Social media has supercharged the spread of information—and misinformation, which presents significant challenges when trying to distinguish between fact and fiction on social media platforms like Twitter.
One of the most prolific, widely shared, and highly scrutinized Twitter accounts of the past several years belonged to former U.S. President Donald Trump. In the final year of his presidency, Trump tweeted, on average, more than 33 times each day. These tweets ranged from easily verifiable statements of fact to comments that were demonstrably false.
The sheer volume of Trump’s social media record and its thorough analysis by fact checkers allowed a team of researchers to conduct a unique comparison of his word choices when he shared either true or false information.
The results of this study, published in the journal Psychological Science, show that Trump’s word choices differed in clear and predictable ways when he shared information that he knew to be factually incorrect. Van der Zee and her colleagues then used this information to create a model to predict whether a single tweet was factually correct or incorrect. Similar personalized linguistic models may eventually help detect lies in other real-world settings.
“We created a personalized language model that could predict which statements from the former president were correct and which potentially deceitful,” said Sophie van der Zee, a researcher at Erasmus University in Rotterdam and first author on the paper. “His language was so consistent that in about three quarters of the cases, our model could correctly predict if Trump’s tweets were factual or not based solely on his word use.”
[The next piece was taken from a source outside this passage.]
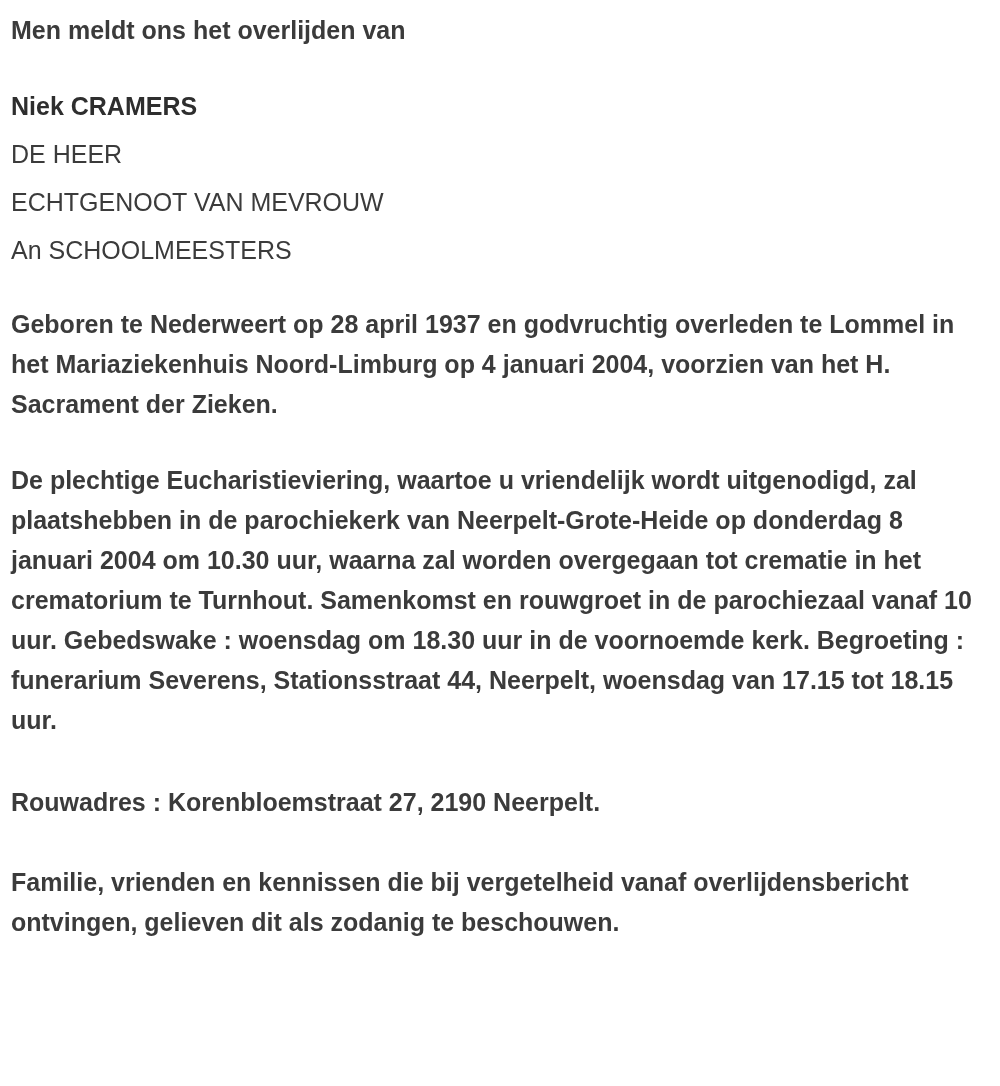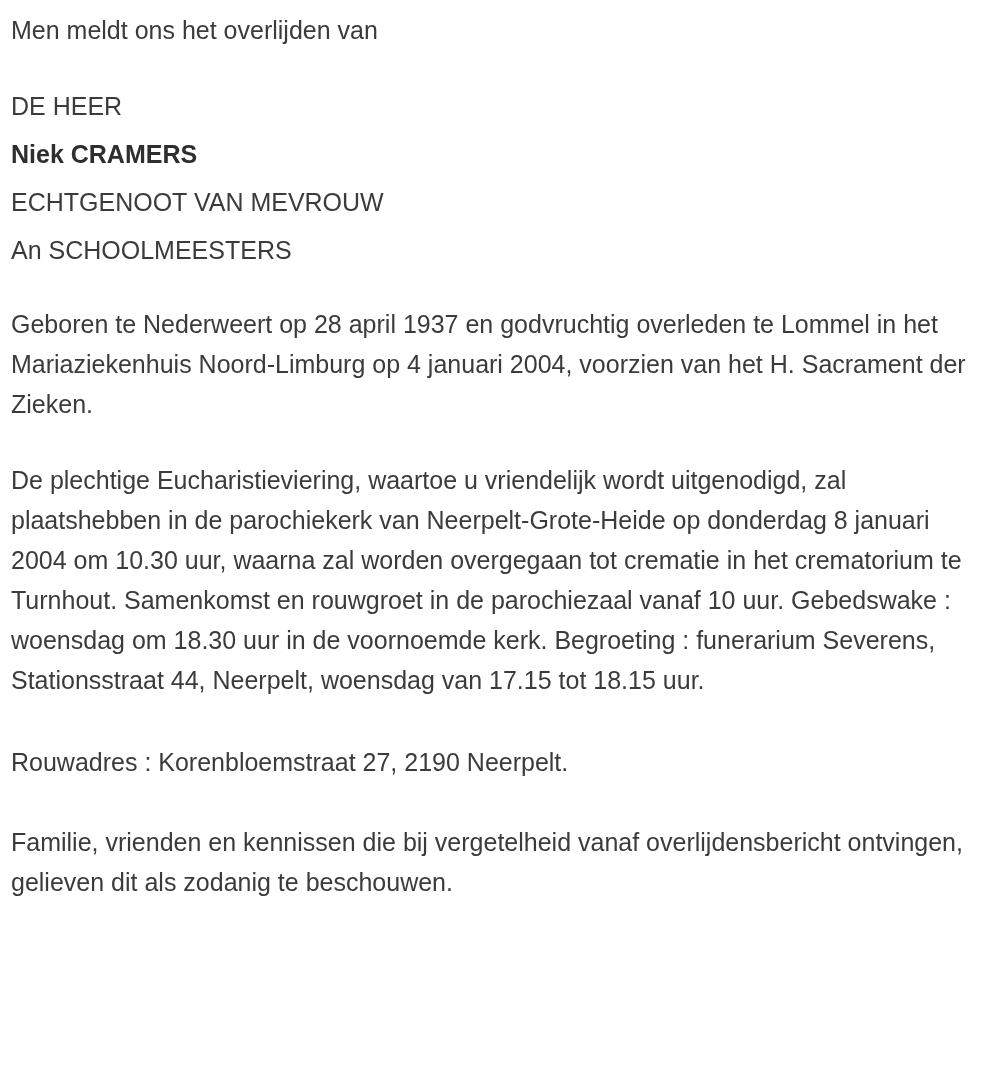"Men meldt ons het overlijden" p { font-weight: none -> bold }
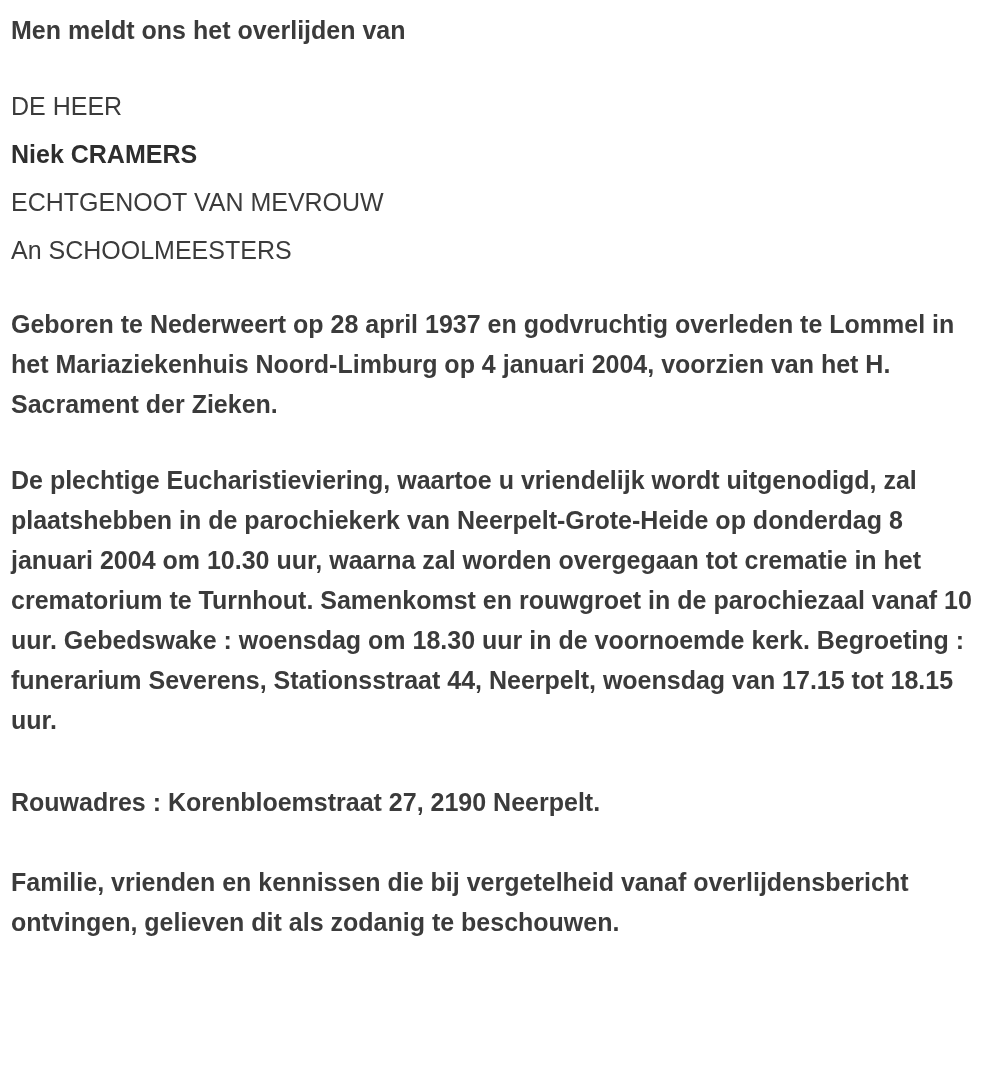"DE HEER" span.line { order: before "Niek CRAMERS" -> after "Niek CRAMERS" }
For their analysis, the researchers collected two separate data sets, each containing 3 months’ worth of presidential tweets sent by the @realDonaldTrump Twitter account. The researchers then cross-referenced these data sets with a fact-checked data set of tweets from the Washington Post to determine if a tweet was correct or incorrect.
To avoid data pollution, the researchers removed all tweets that did not reflect Trump’s own language use (e.g., retweets, long quotes).
The first data set revealed large differences in language use between Trump’s factually correct and incorrect tweets. Van der Zee and her colleagues then used this information to create a model to predict whether an individual tweet was factual.
“Using this model, we could predict how truthful Trump was in three out of four tweets,” said van der Zee. “We also compared our new personalized model with other similar detection models and found it outperformed them by at least 5 percentage points.”
Given these results, the researchers speculate that their personalized model could help distinguish fact from fiction in Trump’s future communications. Similar models could also be made for other politicians who are systematically fact-checked.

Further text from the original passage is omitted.